Both the state attorney general's office and the U.S. Department of Labor told researchers they believe the number of complaints they receive from domestic workers "only represents a fraction of the actual number of labor violations" those individuals face. And based on surveys, authors said many workers fear retaliation if they file complaints.
A key problem the report flagged is the private, often informal nature of housekeeping, caretaking, child care and other domestic work. Staff with the attorney general's office and the U.S. Department of Labor can walk into other businesses and "proactively investigate labor violations," the report said, but cannot do so when the place of work is someone's home.
"There is no meaningful way to do targeted outreach directly to employers of domestic workers and educate them about their obligations under the laws because of the challenge in identifying these employers," Hancock said. "Most hiring of domestic workers occurs in private transactions between an employer and a worker, so agencies often don't know who the employers are.
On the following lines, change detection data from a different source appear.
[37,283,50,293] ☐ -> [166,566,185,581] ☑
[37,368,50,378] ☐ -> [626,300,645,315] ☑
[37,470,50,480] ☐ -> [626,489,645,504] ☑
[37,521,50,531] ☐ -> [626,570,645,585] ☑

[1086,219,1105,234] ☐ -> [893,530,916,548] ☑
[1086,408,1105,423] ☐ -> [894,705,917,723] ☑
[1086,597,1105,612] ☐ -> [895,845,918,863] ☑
The private nature of these transactions then causes them to rely on workers themselves or worker centers, who they reported as a key ally in enforcement work, to file complaints on behalf of domestic workers."
Authors recommended the state Department of Revenue add a "simple yes/no question on state tax forms" asking filers if they hired a domestic worker in the prior year. Hancock said that information could be used to identify households who need to receive outreach about their obligations as employers under the law, but not for enforcement.
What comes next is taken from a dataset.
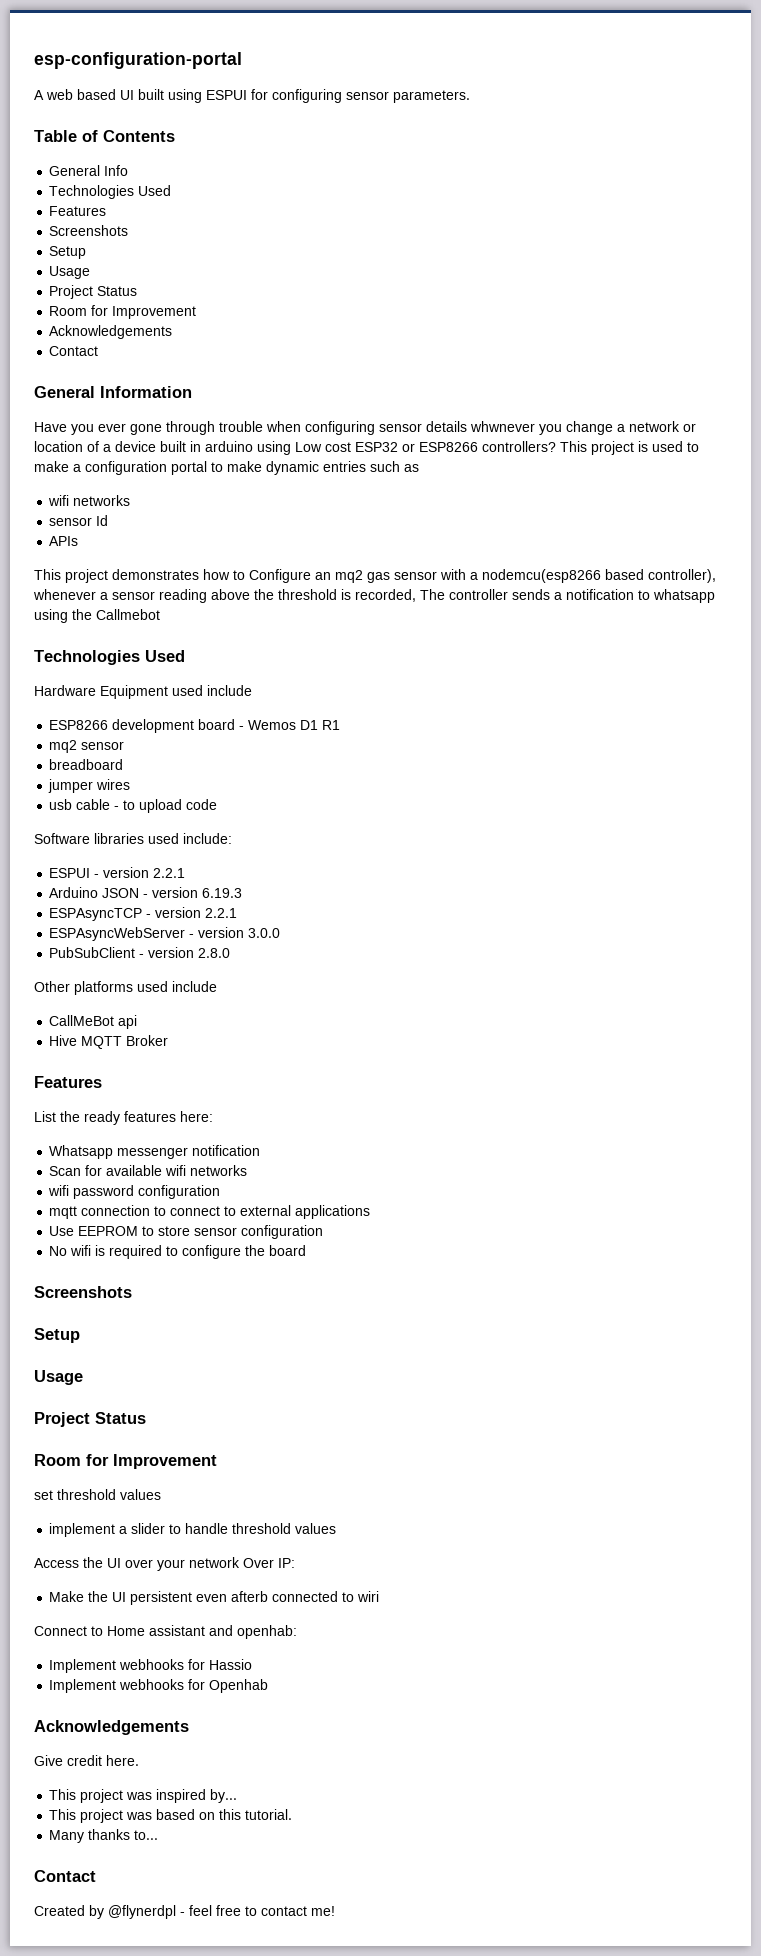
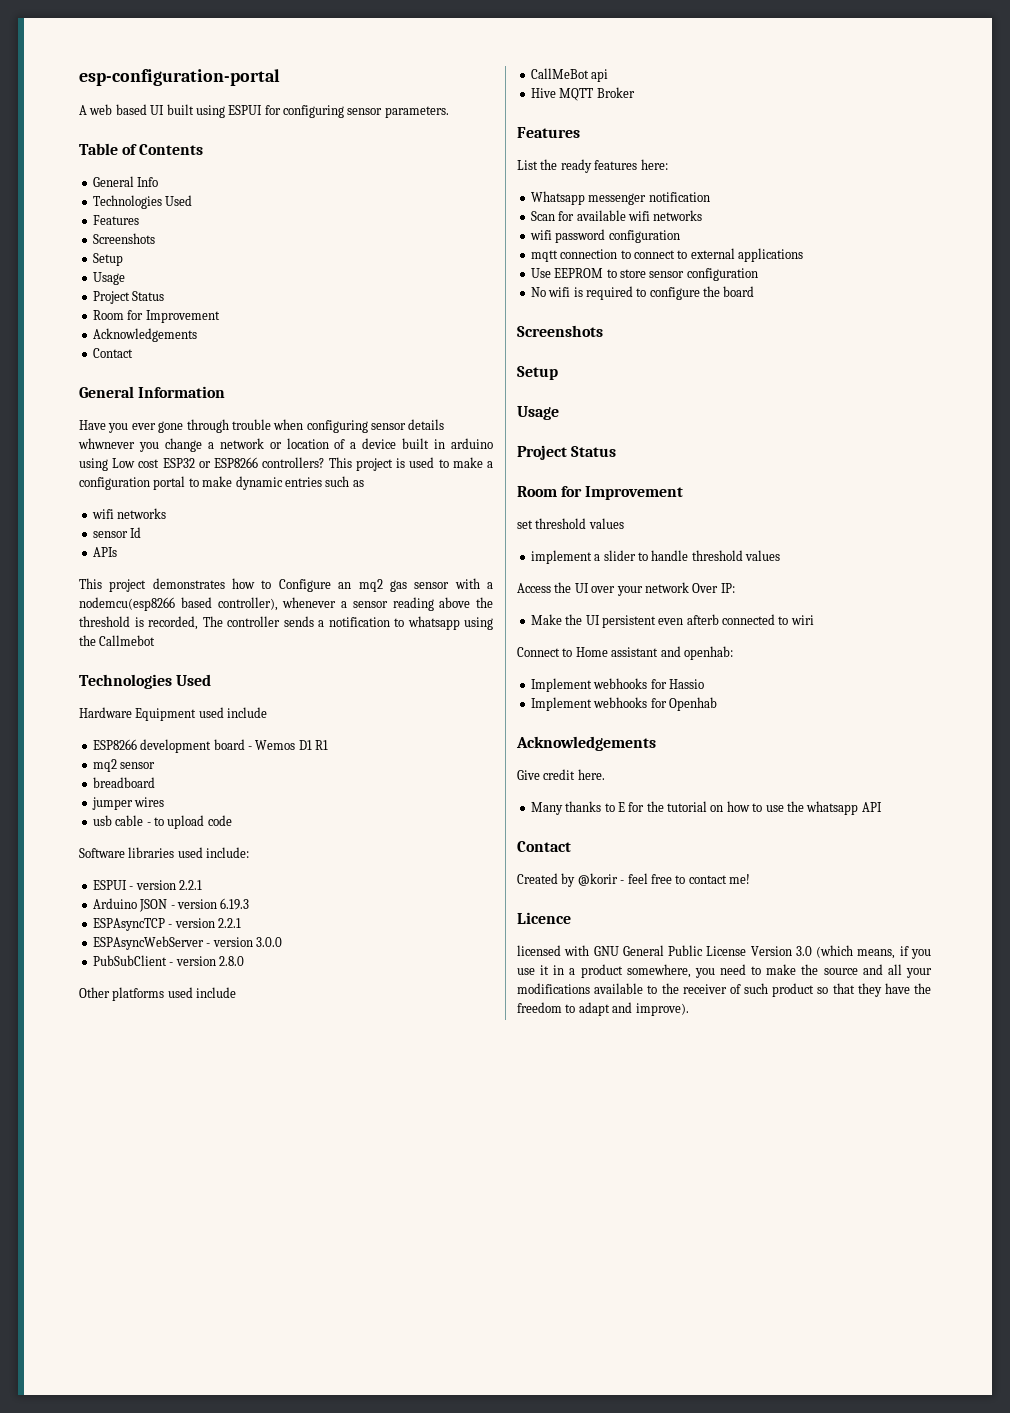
[49,1789,238,1803] [49,1809,293,1823] [49,1829,159,1843] This project was inspired by... // This project was based on this tutorial. // Many thanks to... -> [530,801,882,815] Many thanks to E for the tutorial on how to use the whatsapp API
[108,1905,176,1919] @flynerdpl -> [577,873,618,886] @korir
(335, 1911) none -> [517,912,571,924] [517,945,931,959] [517,964,933,978] [517,983,931,997] [517,1002,689,1016] // Licence // licensed with GNU General Public License Version 3.0 (which means, if you use it in a product somewhere, you need to make the source and all your modifications available to the receiver of such product so that they have the freedom to adapt and improve).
The report also proposed launching targeted public service announcement campaigns along the most common public transportation routes domestic workers use to get to and from work, boosting funding for worker centers that play a key role in educating employees, and bringing together regulatory agencies, worker centers and lawmakers for a "coordinated outreach campaign."
The 2015 law tasked the Executive Office of Labor and Workforce Development, working in consultation with the attorney general's office, with implementing a "multilingual outreach program to inform domestic workers and employers about their rights and responsibilities," including topics such as employment agreements, tax and insurance laws, and human resources duties that employers face when they hire domestic workers.
State officials were not immediately able Thursday to provide information about an outreach program, but said they were looking into it.
The report's findings and recommendations could place the topic on the Legislature's radar early in the 2023-2024 lawmaking session, when top Democrats are still crafting an agenda of priorities to pursue during Healey's first term.
"We encourage lawmakers and government officials to work closely with worker centers to implement these recommendations as soon as possible, and certainly not later than the 10-year anniversary of the bill passage in 2024," Hancock said. "Domestic workers who take care of our homes and families should not have to wait any longer to realize the full promise of this important bill."